Now that he is 15 I have suggested that our aim for the year is to enable him to support himself more by making meals ( and ensuring he doesn't forget to eat) and also we need to start looking at ways he can start to learn to bring in an income (possibly a computer based income which would make complete sense for someone with autism)

Who knows where we will be this time next year? We will just have to see!

Tuesday, 4 August 2015

My Life in books!


At the moment I'm reading My Natural Life by Simon Barnes. It's the story of how the love of nature helped to shape the author's life and it came to me that there are many things that shape the direction of our path as we go through life. For me books have always been a passion.They accumulate dust in a pile under the bed of those I've yet to read and they have been a major part of our home education journey.In fact I'm only reading this book now because of Ross Mountney's blog the other day about How to be Wild by the same author.

As I look around our house I see that Google has a pile of books:

Soldier

The Military History Book

Java for Dummies

History of the Second World War

and Into the Unknown

My pile on the other hand contains

Short walks in the Southern Lake District

Map of the Cumbria Coastal way

Wainwright The Biography

A Child in the Forest

A walk in the Woods

The English Lakes- Memories of times past

Surviving the Iron age

What do your books say about you?

Saturday, 1 August 2015

Making the grade (or not!)

"Parenthood is a perpetual compromise between neglect and pushing.The last thing you want to do with anything that matters to you-art, books, wildlife-is to ram it down their throats."

My Natural History by Simon Barnes


I'm forever coming across parents (and teachers for that matter) who are convinced that without good GCSE's their children are doomed to a life of drudgery and low pay.The government perpetuates the myth and I cringe when time and time again I come across children who are re doing  their A levels because they failed them first time round and couldn't get a place at university.

I remember my son asking me if he would have to go back to school to redo his GCSE's if he didn't do very well.The answer was no.It turned out that was the right decision.Without parental pressure to suceed, he set himself his own goals and achieved the grades he needed to climb the next step on the ladder towards his goal.That's how we work in our house.You set yourself an immediate goal and then find out what you need to get there, we have found that intrinsic motivation is what matters, not extrinsic influences.

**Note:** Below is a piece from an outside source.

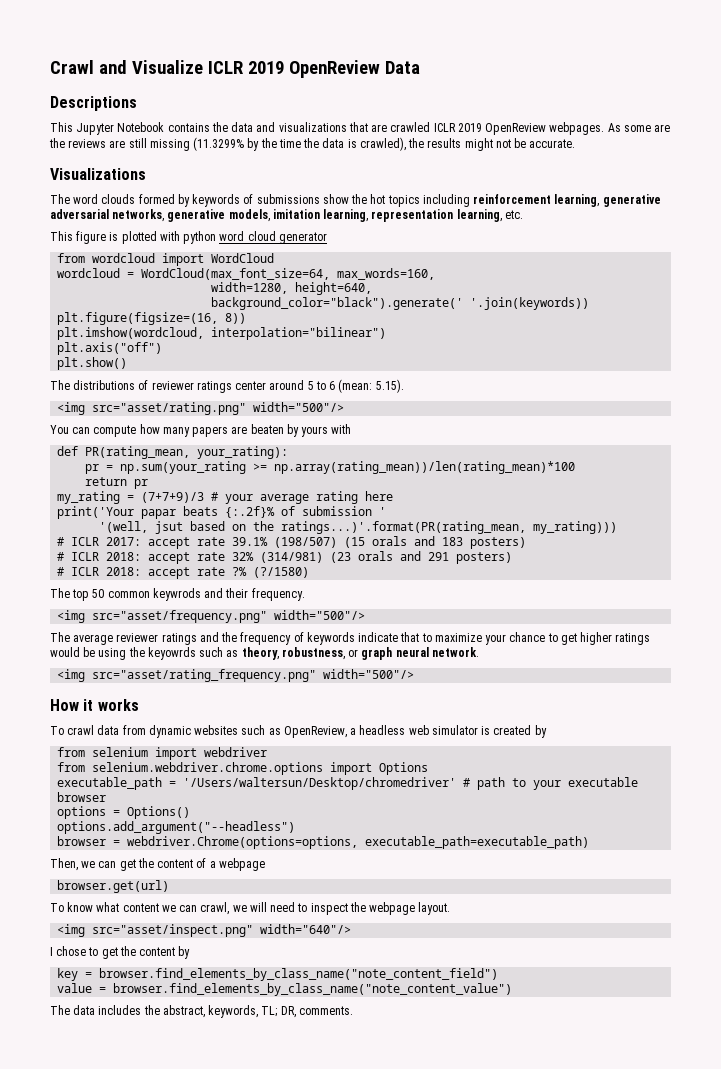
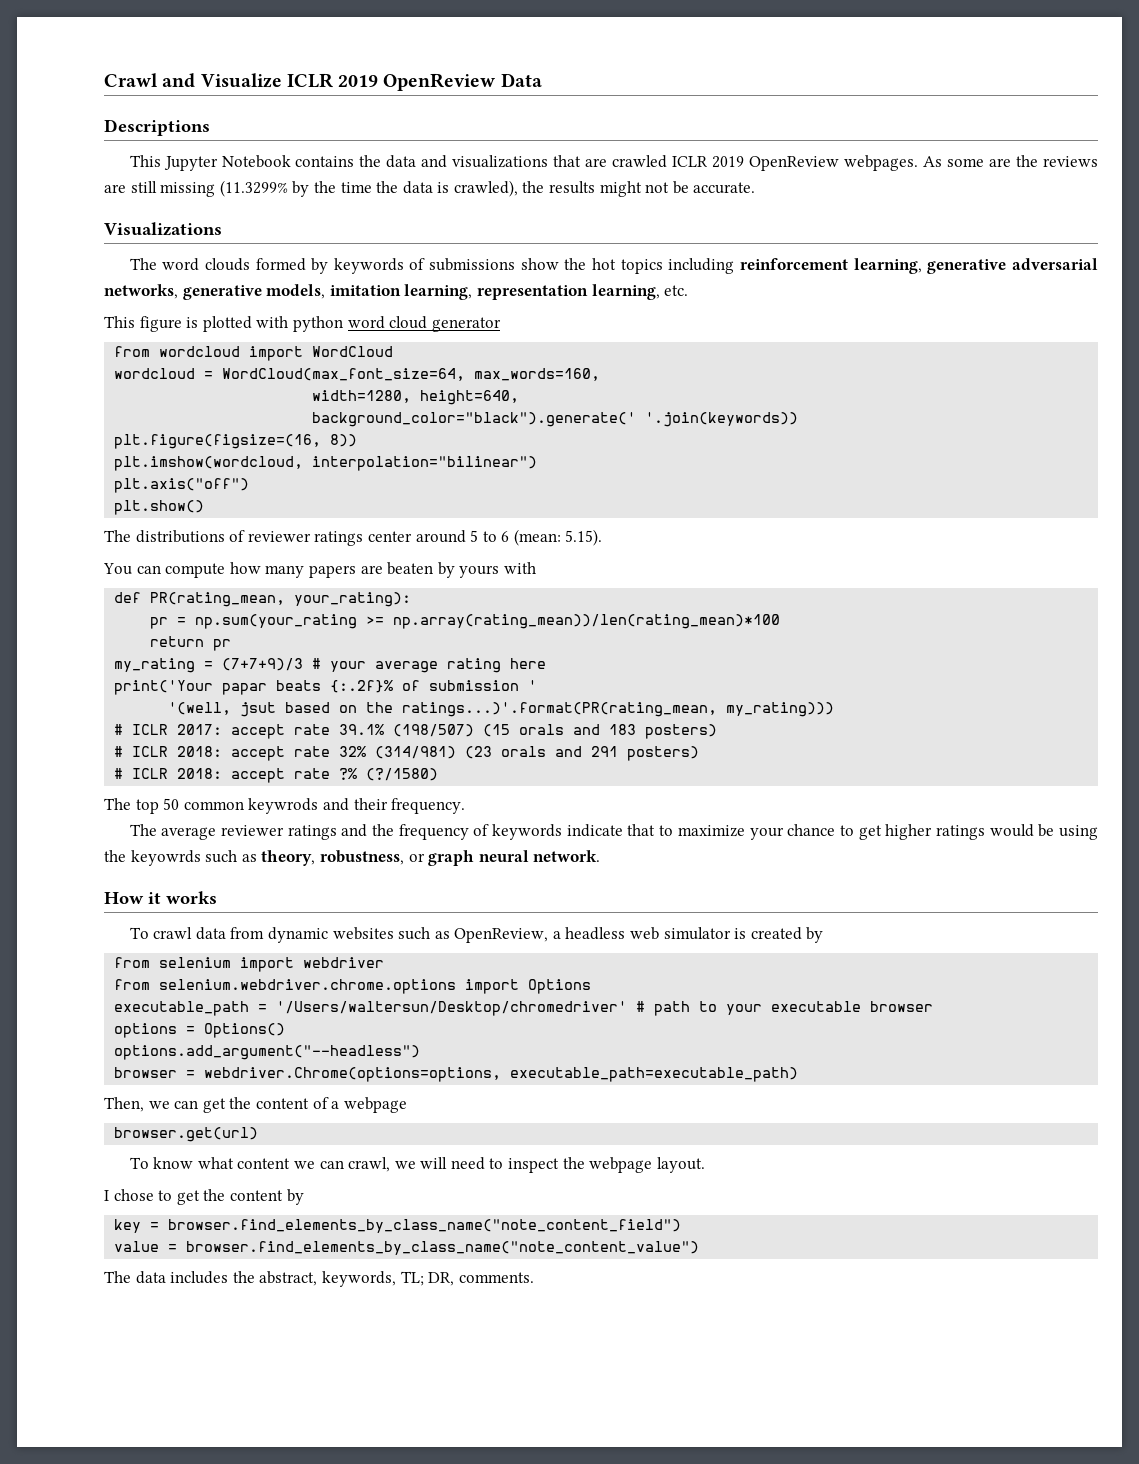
[57,402,345,415] // <img src="asset/rating.png" width="500"/> -> (603, 537) none
[57,610,366,623] // <img src="asset/frequency.png" width="500"/> -> (466, 806) none
[57,669,415,682] // <img src="asset/rating_frequency.png" width="500"/> -> (601, 856) none
[57,924,352,937] // <img src="asset/inspect.png" width="640"/> -> (705, 1165) none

If you become bogged down with what you think your child should be doing, you set up problems for yourself later on.How many people have followed their father's footsteps into the family firm only to discover that they hate it.It was never their goal you see, but their parents.
In his book  "My Natural History " Simon Barnes describes his mother's expectations of him:

"Education and subsequent high achievement was never my goal.Rather it was my duty...So I  not only had to follow that tradition, I also had to make good the wrongs of the past."

It is interesting that, later on in the book he explains how he himself home educated his own son.Perhaps out of realisation that education isn't about grades or degrees, it's about wanting to learn about things as and when they are relevant to you.

Just as we have to grieve when we have a disabled child (and Simon describes this too in a chapter about his Downe syndrome son Eddie),, so too we need to give up our expectation for our children to let them live and grow as independent human beings . They are not 'mini mes", they are individual human beings with their own minds and interests.

We will only learn if our instincts are correct when we look back on our children and hopefully find well rounded and balanced individuals.For now, number one son, loves his job and is doing well, my daughter has her goal and is working step by step to becoming a dancer and Google has yet to identify what he will do to bring inan income but I am confident that that will come

So next time you worry about your child and their grades, stop and look at their life skills.Are they confident, happy and mature, if so they will be fine.If not, build on their life skills, it is those, not grades that will get them where they want to be.Grades are just a by product of that.